How does the transcript suggest producing a literature review without writing everything in one pass?

It emphasizes outline-first drafting. DeepSeek is prompted to generate a detailed literature review outline (e.g., 2,000 words) with section headings like rationale for ionic liquids in medicine, antimicrobial properties, mechanisms, and applications. After the outline is checked and approved (including by a supervisor), DeepSeek is then asked to write the full literature review (e.g., 2,000 words) using the selected papers and the approved structure. The output is then rephrased and expanded with additional references as needed.

What limitations and verification steps are mentioned for using DeepSeek with papers and figures?

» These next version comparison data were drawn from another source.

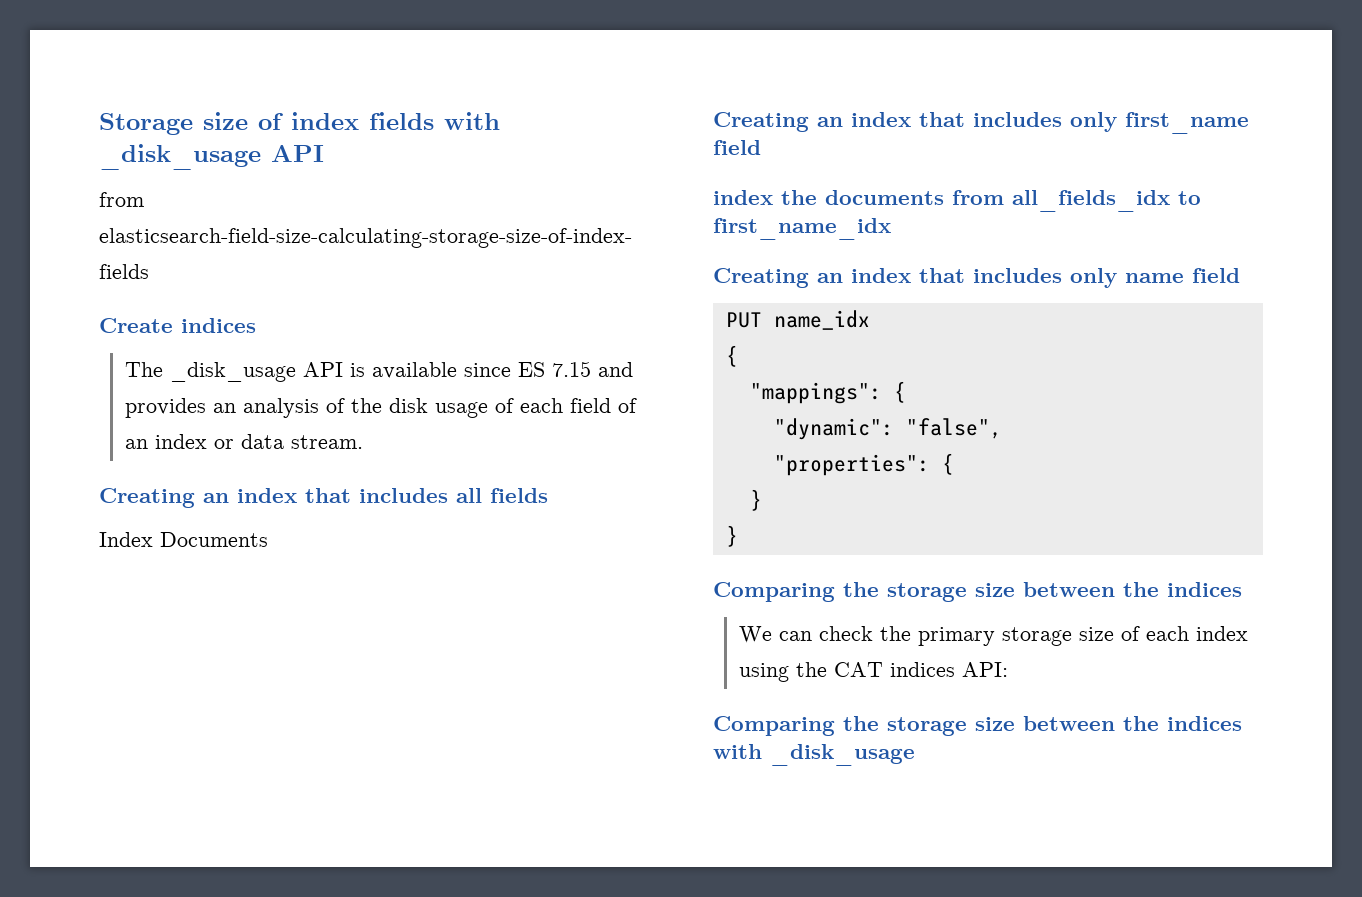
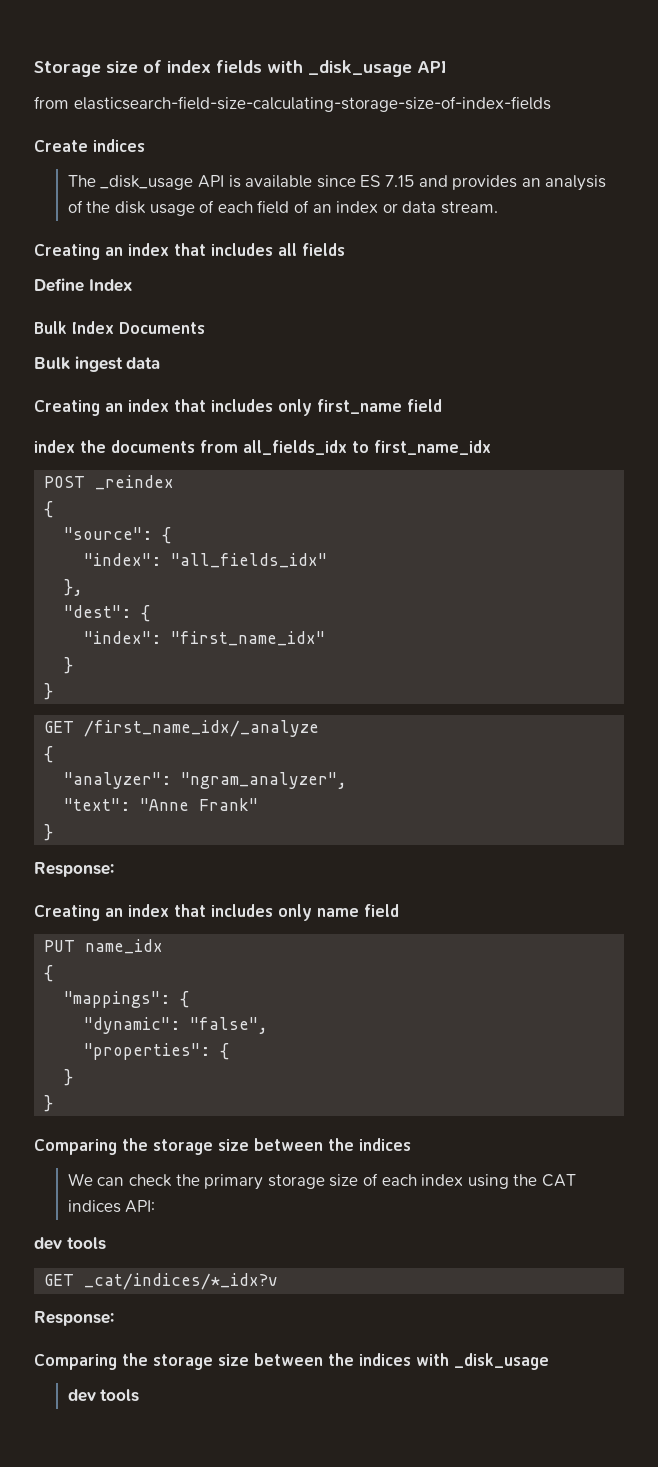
- Index Documents
+ Define Index
+ Bulk Index Documents
+ Bulk ingest data
+ POST _reindex
+ {
+ "source": {
+ "index": "all_fields_idx"
+ },
+ "dest": {
+ "index": "first_name_idx"
+ }
+ }
+ GET /first_name_idx/_analyze
+ {
+ "analyzer": "ngram_analyzer",
+ "text": "Anne Frank"
+ }
+ Response:
  We can check the primary storage size of each index using the CAT indices API:
+ dev tools
+ GET _cat/indices/*_idx?v
+ Response:
  Comparing the storage size between the indices with _disk_usage
+ dev tools

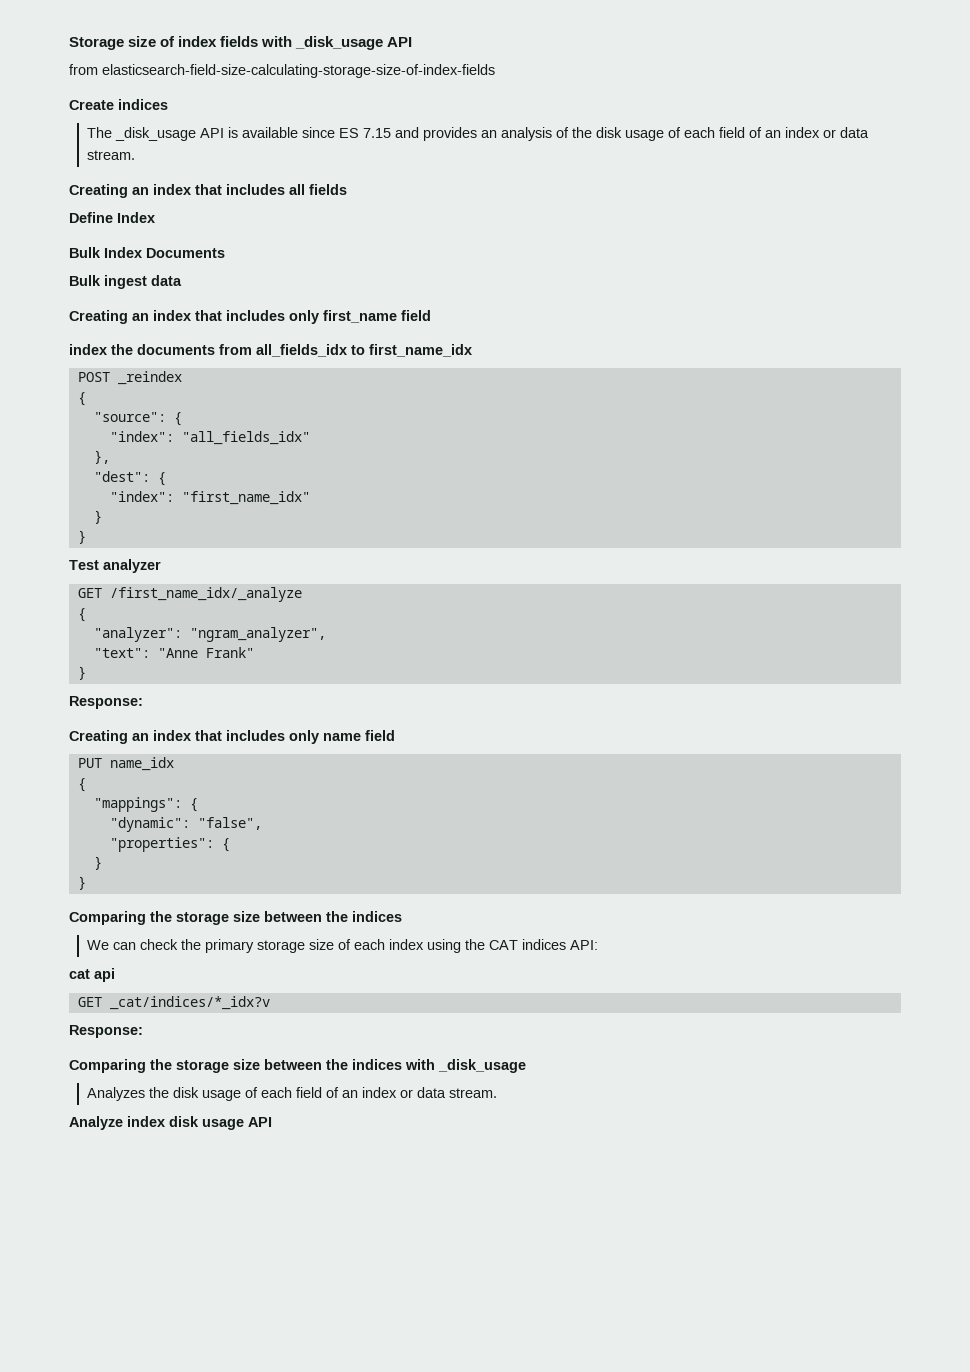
+ Test analyzer
  We can check the primary storage size of each index using the CAT indices API:
- dev tools
+ cat api
  Comparing the storage size between the indices with _disk_usage
- dev tools
+ Analyzes the disk usage of each field of an index or data stream.
+ Analyze index disk usage API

The transcript notes that DeepSeek can analyze only part of longer papers (it mentions reading roughly the first 37% of content), so questions should target the most informative sections. It also says exact graph/infographic rendering may fail, though tables and structured outputs can work. Accuracy still requires human cross-checking—verifying titles, years, authors, abstracts, and key claims—before relying on the generated content.

Review Questions

  1. When selecting a research topic, what stepwise prompting sequence does the transcript recommend before searching literature?
  2. Which types of research gaps (e.g., in vivo, toxicity, structure–activity) are named as common thesis opportunities, and how are they used to shape research questions?
  3. What constraints does the transcript mention for DeepSeek’s ability to analyze long papers and generate charts, and how should a researcher respond to those constraints?

Key Points

  1. 1

    Use DeepSeek in a stepwise workflow: generate topic ideas first, narrow scope with follow-up prompts, then request literature, gaps, and paper lists.

  2. 2

    Ask for research papers with clickable links/DOIs and keyword emphasis (comma-separated focus terms) to keep results aligned to antimicrobial/anticancer or other specific interests.

  3. 3

    Treat identified gaps—like limited in vivo evidence and missing long-term toxicity data—as inputs for refining research questions and thesis direction.

  4. 4

    Generate a literature review outline first (e.g., 1,000–2,000 words), verify it with supervisors, then draft the full chapter using that structure.

  5. 5

    Cross-check paper authenticity and relevance (title, year, authors, abstract) before incorporating any generated summaries into academic writing.

  6. 6

    Use DeepSeek’s image/document analysis to extract figure text and summarize key findings, but expect limitations with exact chart rendering and partial paper ingestion.

  7. 7

    Rephrase, rewrite, and add or remove content as needed; AI-generated text should not be copied directly without human editing and additional references.

Highlights

DeepSeek R1 is described as surfacing the reasoning process behind answers, which can make research outputs feel more transparent and easier to audit.
A practical pipeline is outlined: topic ideation → literature + research gaps → curated paper list → outline → draft literature review.
The transcript emphasizes verification: even when clickable sources and summaries are provided, authenticity and relevance must be checked manually.
Image analysis is framed as a shortcut for turning figure content into in-text discussion, saving time on manual extraction.
DeepSeek’s paper-reading limit (noted as about the first 37% of a longer paper) affects how questions should be phrased and what evidence can be extracted.